Pensando no discurso poético e suas especificidades, podemos, ainda, desenvolver o esboço de uma fórmula do que acontece com a palavra até virar material poético, dessa forma:

Matéria-prima bruta e corrompida (palavra no mundo) Æ quebra sintática, semântica, morfológica, fonológica Æ reorganização própria dos níveis do discurso (in absentia, in

praesentia) Æ poesia em materialidade.

Podemos dizer ainda que: poesia é a materialização da essência. Isso que chamamos essência é o sentimento imaginativo do poeta, é o que designamos de constituição interna e que pode ser chamada também de: mente, espírito, coração, ou ainda, subjetivismo e interioridade.

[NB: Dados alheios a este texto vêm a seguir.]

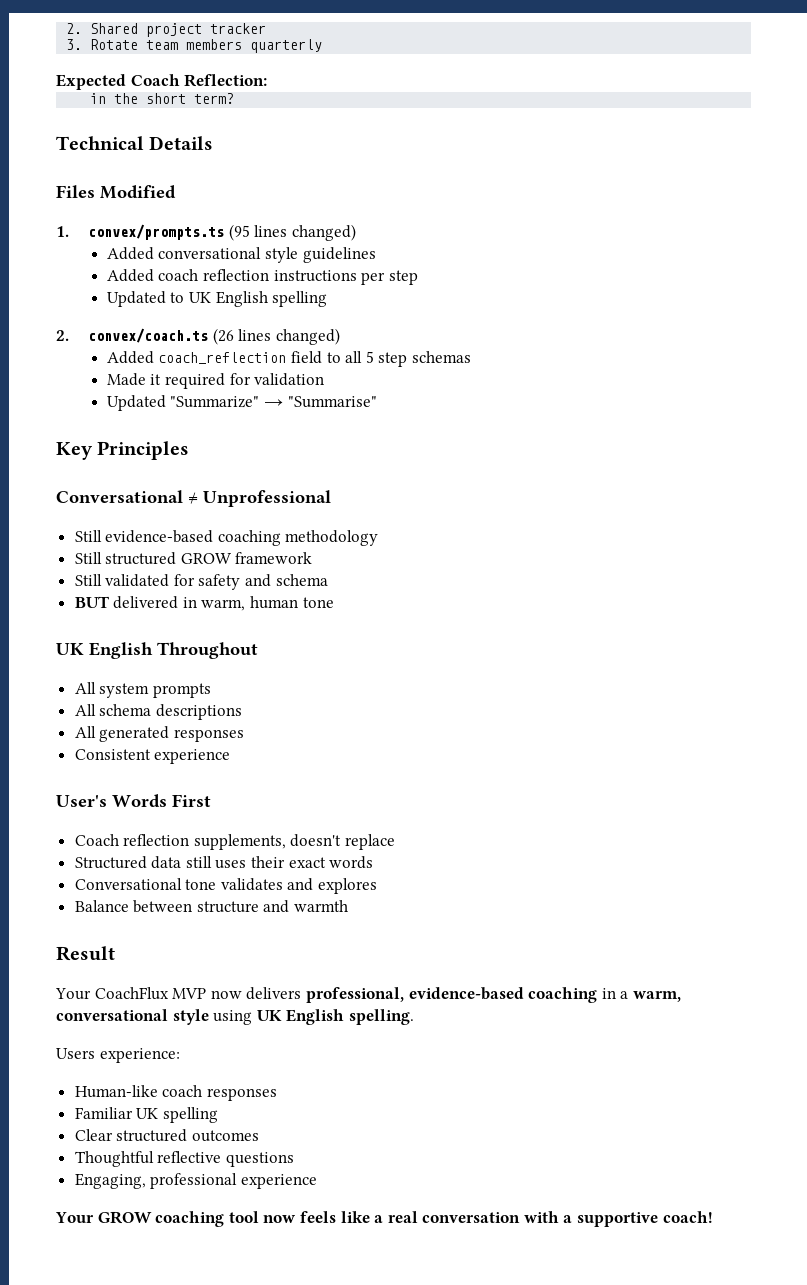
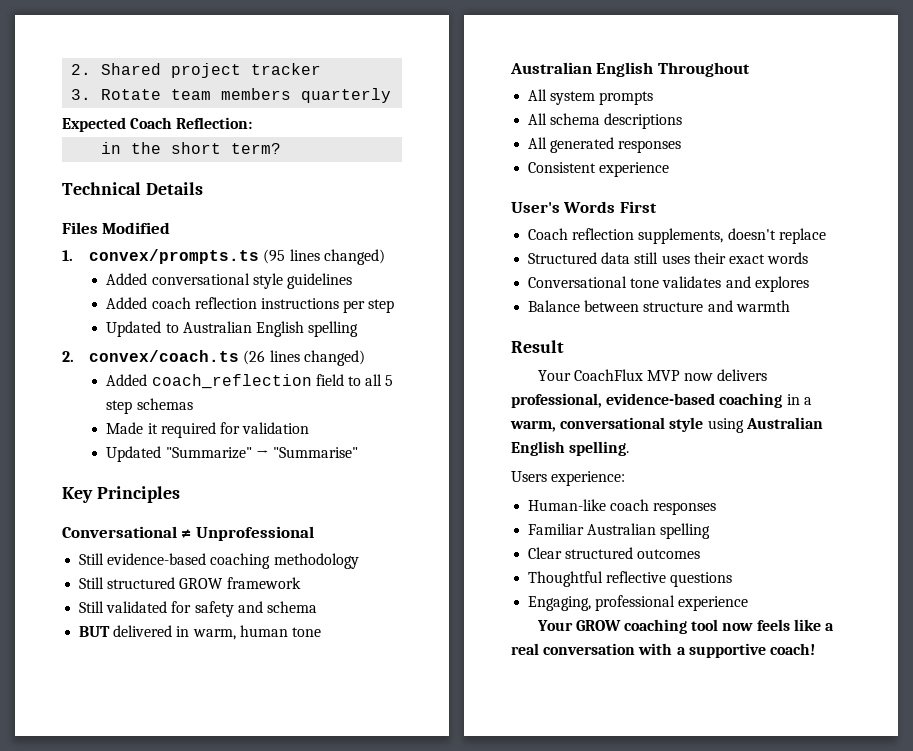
- Updated to UK English spelling
+ Updated to Australian English spelling
- UK English Throughout
+ Australian English Throughout
- Your CoachFlux MVP now delivers professional, evidence-based coaching in a warm, conversational style using UK English spelling.
+ Your CoachFlux MVP now delivers professional, evidence-based coaching in a warm, conversational style using Australian English spelling.
- Familiar UK spelling
+ Familiar Australian spelling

Como já suscitamos acima, para a essência tornar-se materialidade poética, utiliza palavra e, em seu conteúdo, aspectos da Natureza, ou o que podemos chamar de aparência. Assim, surge outra formula:

Aparência + essência = materialidade essencial (poesia)

A palavra é a matéria prévia, o barro sem forma de que o poeta se utiliza para expressar a essência da sua fantasia imaginativa. A poesia é a idealização concretizada de uma essência naturalmente indizível, amorfa, inodora, e que, no entanto, vive dentro e quer viver fora também.A poesia é dependente da palavra apesar de querer transcendê-la.